Abstract
We present a full-coordinate model of residues 1–319 of the polymerase domain of HIV-I reverse transcriptase. This model was constructed from the x-ray crystallographic structure of Jacobo-Molina et al. (Jacobo-Molina et al., P.N.A.S. USA 90, 6320–6324 (1993)) which is currently available to the degree of C- coordinates. The backbone and side-chain atoms were constructed using the MAXSPROUT suite of programs (L. Holm and C. Sander, Mol. Biol. 218, 183–194 (1991)) and refined through molecular modeling. A seven base pair A-form dsDNA was positioned in the nucleic acid binding cleft to represent the template-primer complex. The orientation of the template-primer complex in the nucleic acid binding cleft was guided by the positions of phosphorus atoms in the crystal structure.

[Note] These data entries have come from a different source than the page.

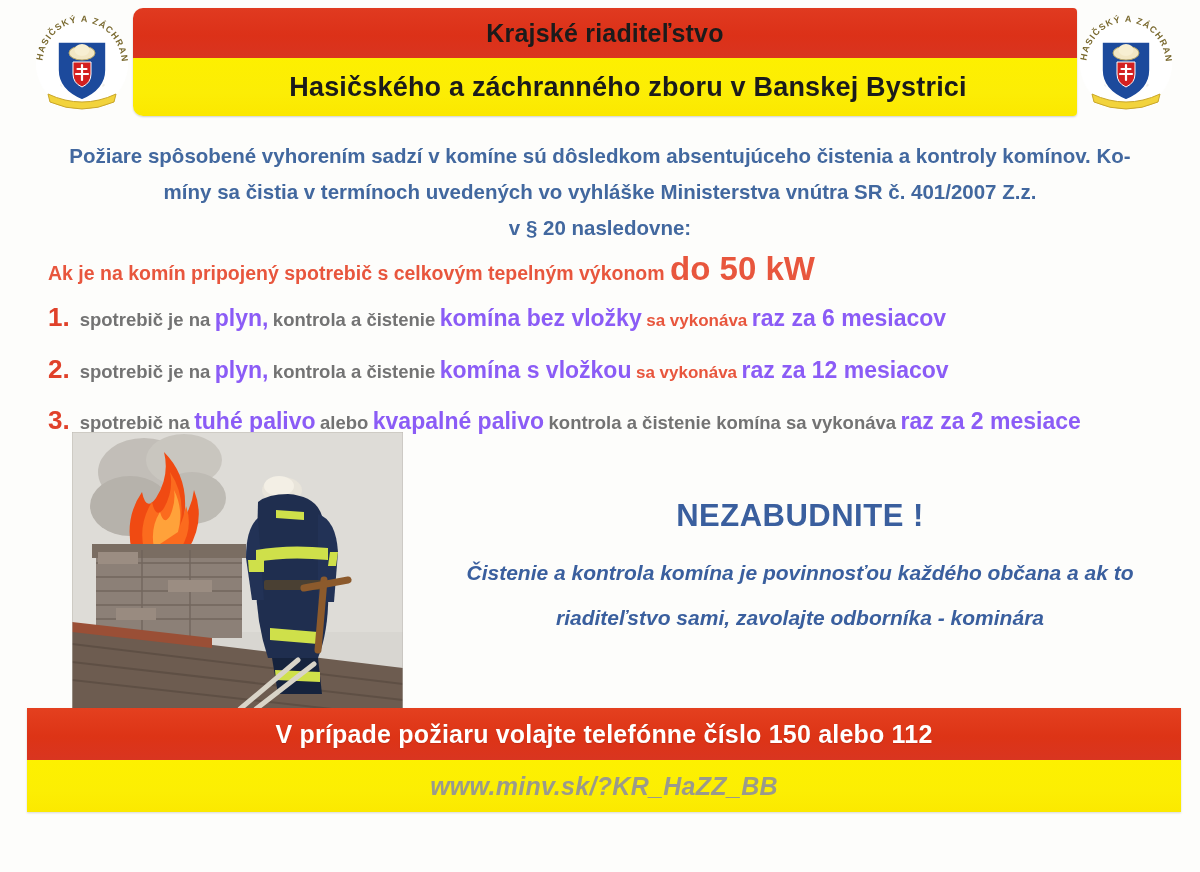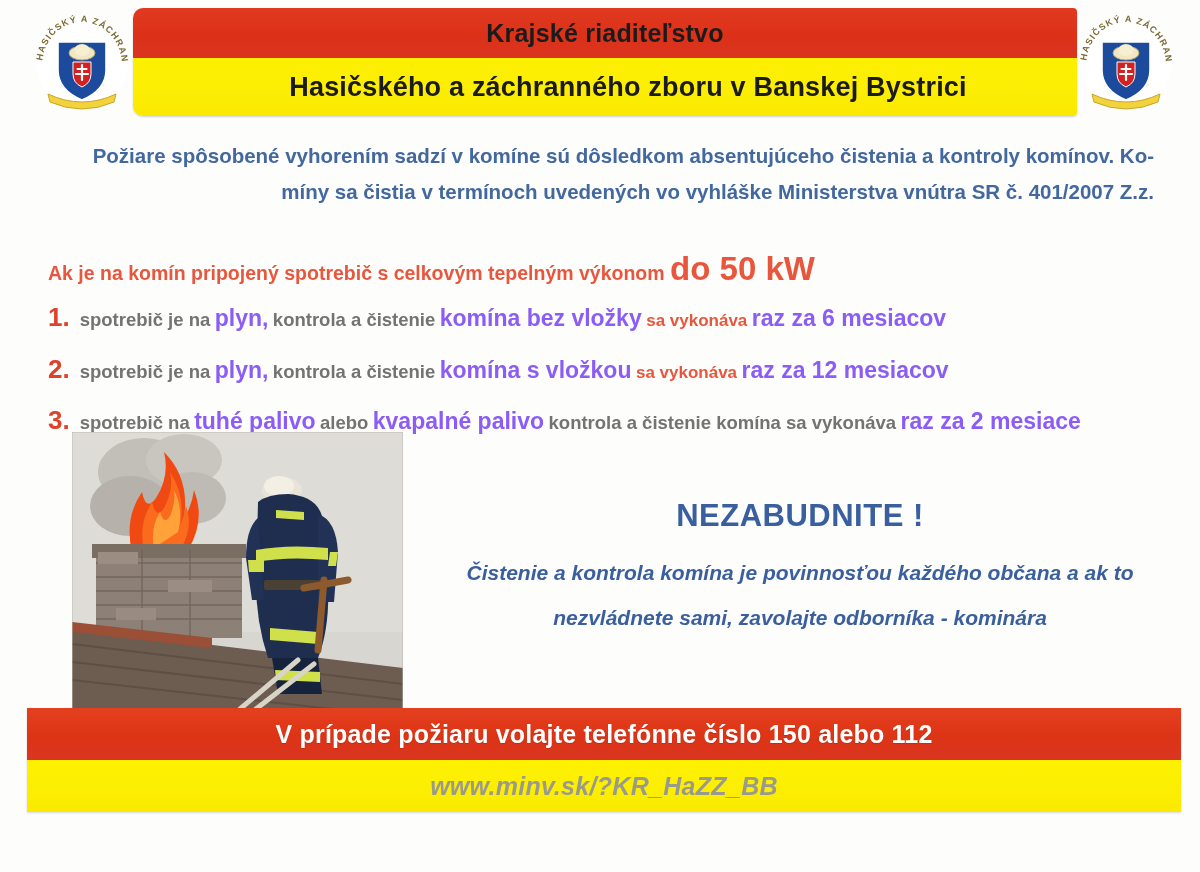--- a/index.html
+++ b/index.html
@@ -81,7 +81,7 @@
     font-weight: bold;
     line-height: 36px;
   }
-  #intro .ln { display: block; text-align: right; }
+  #intro .ln { display: block; }
 
   #kw-heading {
     position: absolute;

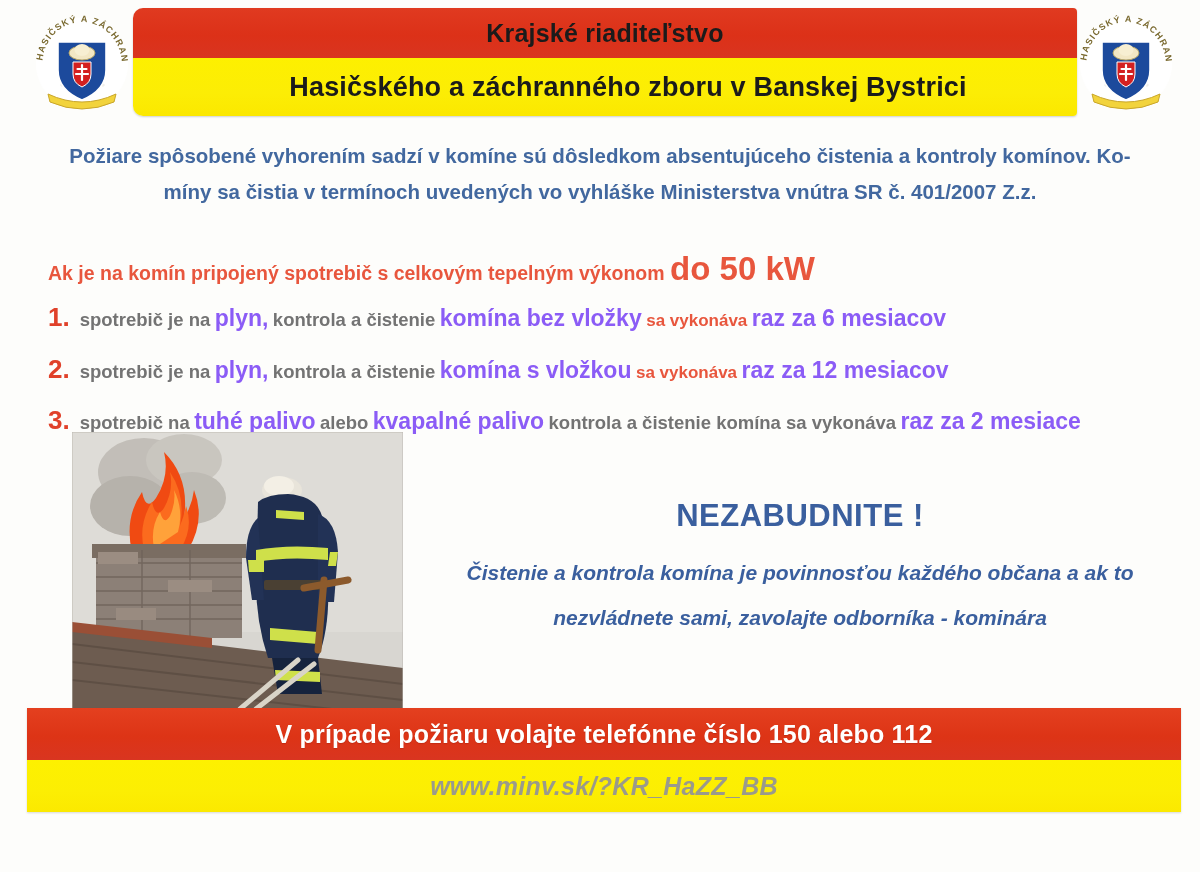--- a/index.html
+++ b/index.html
@@ -271,6 +271,7 @@
   <div id="intro">
     <span class="ln">Požiare spôsobené vyhorením sadzí v komíne sú dôsledkom absentujúceho čistenia a kontroly komínov. Ko-</span>
     <span class="ln">míny sa čistia v termínoch uvedených  vo vyhláške Ministerstva vnútra SR č. 401/2007 Z.z.</span>
+    <span class="ln">v § 20 nasledovne:</span>
   </div>
 
   <div id="kw-heading">

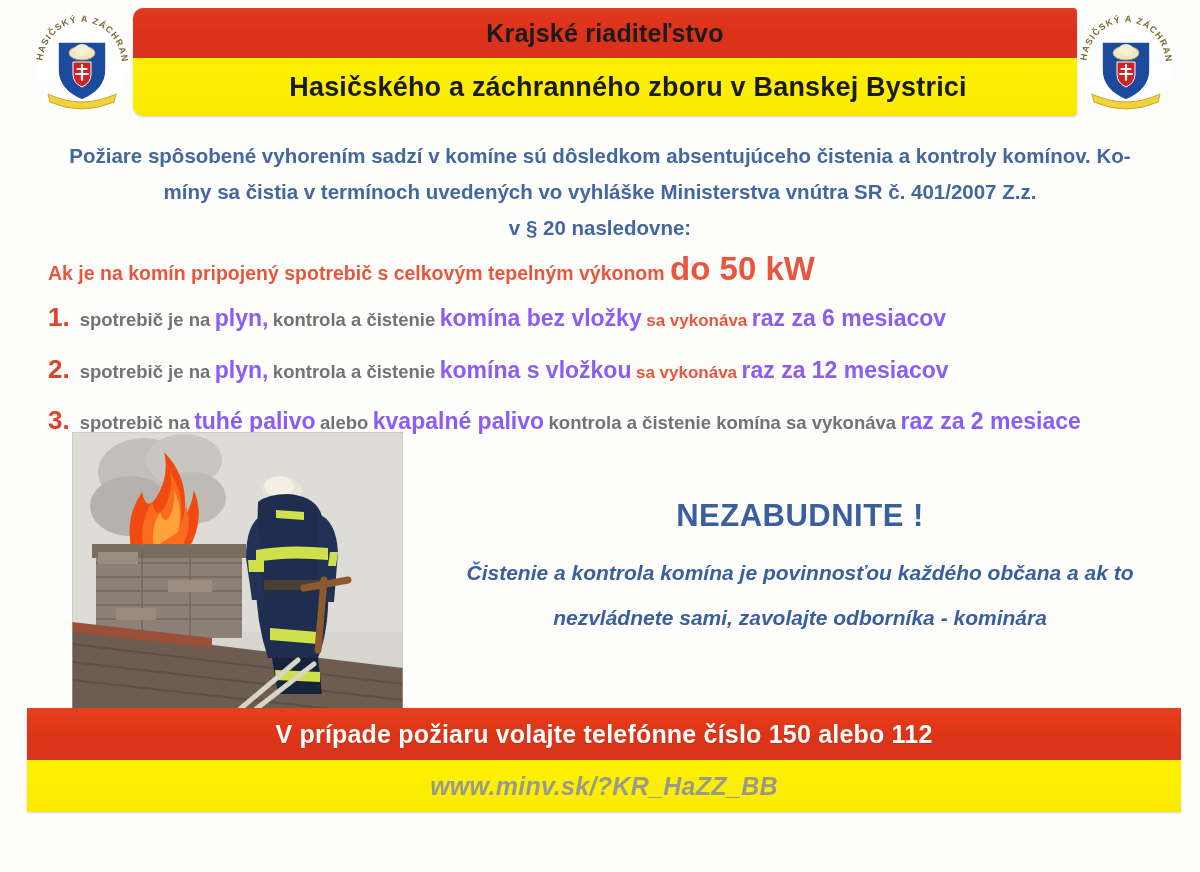--- a/index.html
+++ b/index.html
@@ -361,7 +361,7 @@
   <div id="note-title">NEZABUDNITE !</div>
   <div id="note-body">
     <span class="ln">Čistenie a kontrola komína je povinnosťou každého občana a ak to</span>
-    <span class="ln">nezvládnete   sami, zavolajte odborníka - kominára</span>
+    <span class="ln">riaditeľstvo   sami, zavolajte odborníka - kominára</span>
   </div>
 
   <div id="footer-banner">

Two magnesium ions were placed in the active site in order to better understand the polymerization mechanism. The positions of metal ions in a number of structures guided the placement of ions in this study (L.S. Beese and T.A. Steitz, EMBO. J10, 25–33 (1991); T.A. Steitz and J.A. Steitz, P.N.A.S. USA 90, 6498–6502 (1993); D.L. Sloan et al., J. Biol. Chem. 250, 8913–8920 (1975); R.F. Setlik et al., J. Biomol. Str. Dyn. 10, 945–972 (1993)). The geometry of the active site allowed metal ions to be bound to Asp 110 and Asp 186 of the catalytic triad. However, due to spacial constraints, Asp 185 was found unable to bind to a metal ion. Due to its proximity to the attacking 3′OH group of the 3′ terminal residue of the primer strand, it is proposed that this residue acts as a general base which abstracts a proton from the attacking group. Based on the locations of these metal ions with respect to the attacking group of the 3′ end of the primer strand and to an incoming dTTP placed in the active site, we propose roles for the magnesium ions and discuss a mechanism through which chain elongation occurs. Also reported are the interactions between the polymerase domain and the template-primer complex observed in our model. These interactions are discussed in view of their possible roles in positioning the nucleic acid complex in the binding cleft and in regard to other structural and functional roles. The importance of these residues as observed in our model is compared to results from multiple sequence alignments and various mutational studies on HIV-I reverse transcriptase.